Esther Abdel appeals from the district court’s2 grant of summary judgment
dismissing her action to recover long-term disability (“LTD”) benefits under the
Employee Retirement Income Security Act, 29 U.S.C. § 1132(a)(1)(B) (“ERISA”).
We affirm.
I.
Abdel was employed by U.S. Bancorp (“U.S. Bank”) from 1991 until
September 2000. At that time, Hartford Comprehensive Employee Benefit Service
Company (“Hartford”) was the plan administrator handling disability benefit claims
and initial appeals for U.S. Bank. In her last year of work, Abdel applied for LTD
benefits beginning on November 15, 1999, listing her conditions as asthma, migraine
headaches, double vision, and shortness of breath. She provided a statement from her
treating physician, Dr.
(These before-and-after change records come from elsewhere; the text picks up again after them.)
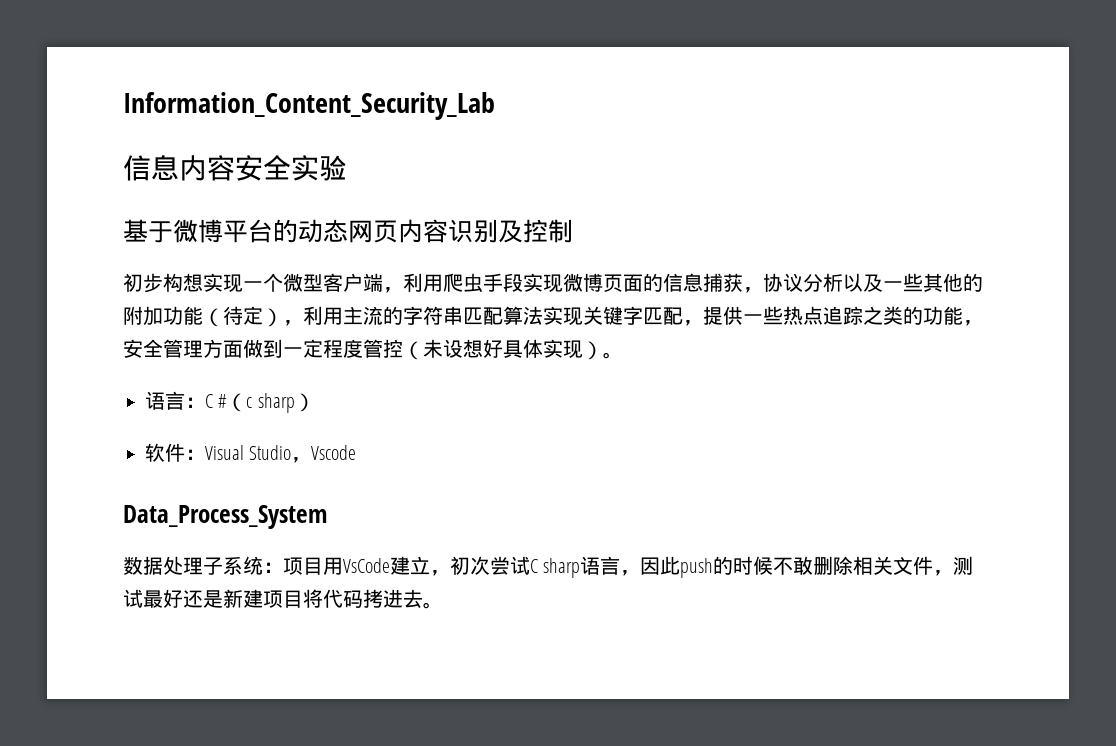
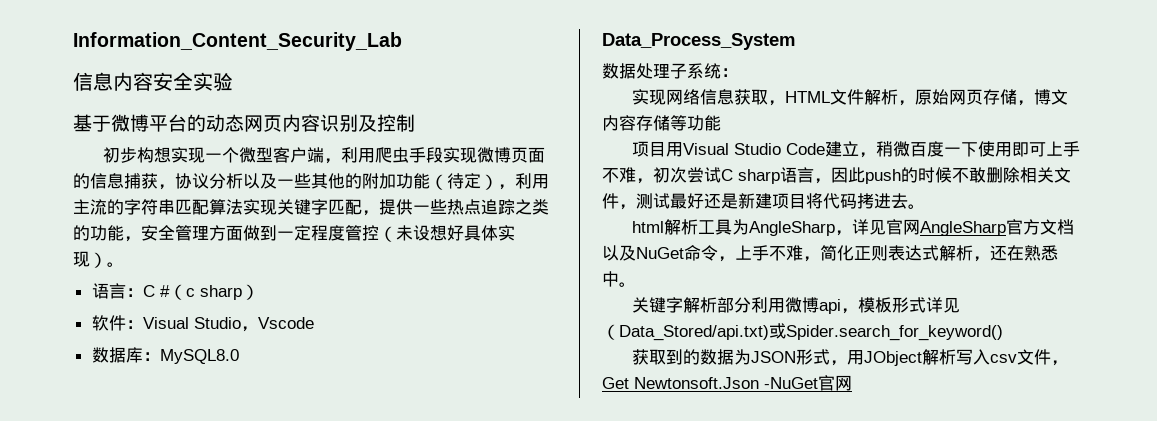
(357, 452) none -> [91,347,239,364] // 数据库：MySQL8.0
[283,556,430,575] 项目用VsCode建立 -> [632,89,1069,106] [602,115,721,131] [632,141,1081,158] [602,167,636,183] // 实现网络信息获取，HTML文件解析，原始网页存储，博文内容存储等功能 // 项目用Visual Studio Code建立，稍微百度一下使用即可上手不难
(443, 605) none -> [632,219,1075,236] [602,245,1058,262] [602,271,636,287] [632,297,961,314] [602,323,1003,341] [632,349,1069,366] [602,375,852,391] // html解析工具为AngleSharp，详见官网AngleSharp官方文档以及NuGet命令，上手不难，简化正则表达式解析，还在熟悉中。 // 关键字解析部分利用微博api，模板形式详见（Data_Stored/api.txt)或Spider.search_for_keyword() // 获取到的数据为JSON形式，用JObject解析写入csv文件，Get Newtonsoft.Json -NuGet官网

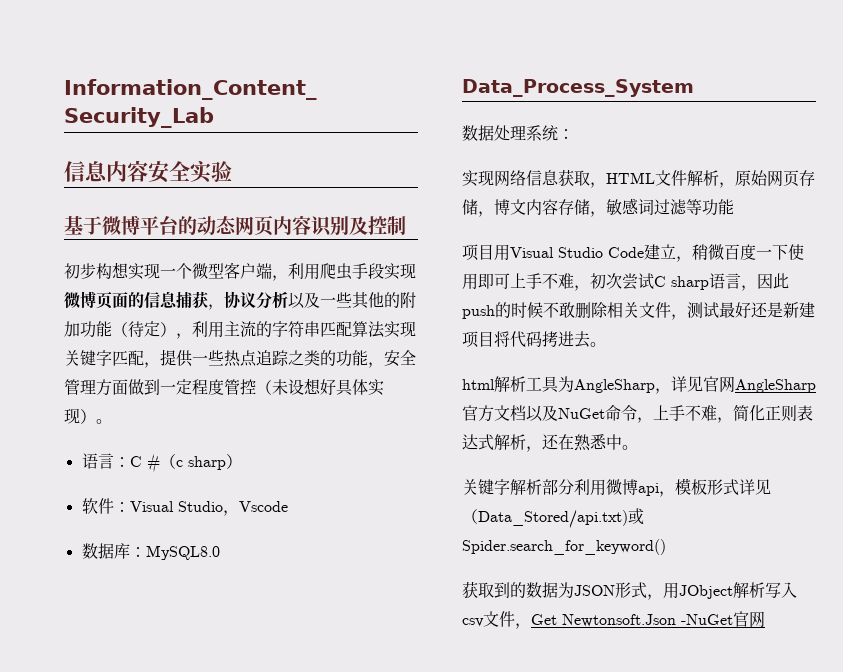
[670,63,687,79] 子 -> (526, 132) none
(670, 123) none -> [590,198,687,217] ，敏感词过滤

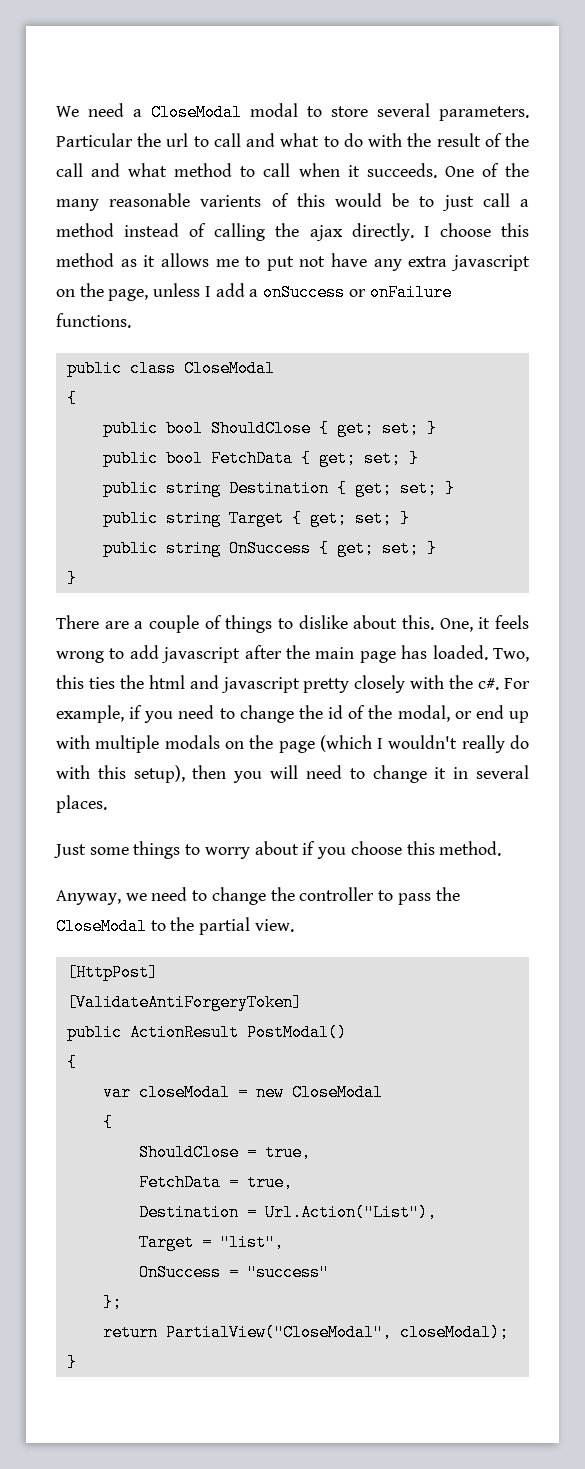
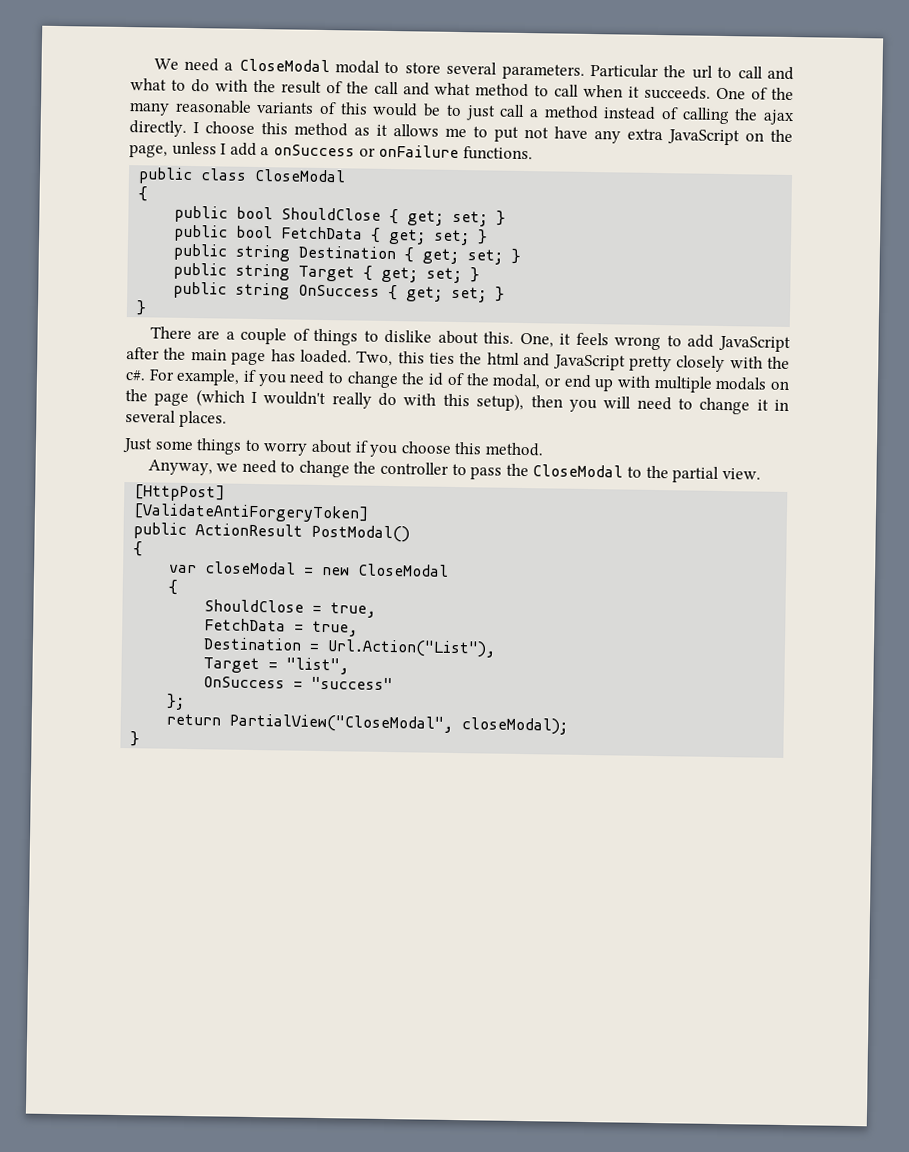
[200,195,262,207] varients -> [256,101,315,114] variants
[450,255,530,271] javascript -> [667,129,740,146] JavaScript
[161,647,241,663] javascript -> [718,335,792,353] JavaScript
[220,677,300,693] javascript -> [552,354,626,371] JavaScript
Walid Mikhail, diagnosing her with general anxiety disorder,
caused by “work harassment [and] abuse by current staff,” and suggesting that she
would “need a different work environment [before] being able to return.” Based on
this statement and a telephone call to Dr. Mikhail, Hartford informed Abdel in a letter
dated January 5, 2000, that the “weight of the medical evidence in your file does not
show that you met the definition of Totally Disabled as of November 15, 1999.
Accordingly, no benefits are payable on your LTD claim.” (Appellee’s App. at 44).
The letter included an invitation to send Hartford any additional information
not previously submitted within 60 days, in response to which Hartford would
conduct a review and provide “written notification of the results of our review.” (Id.).
For applicants who had no additional information but still disagreed with the denial
decision, the letter stated that “the Employee’s Retirement Income Security Act of
2
The Honorable Ann D. Montgomery, United States District Judge for the
District of Minnesota.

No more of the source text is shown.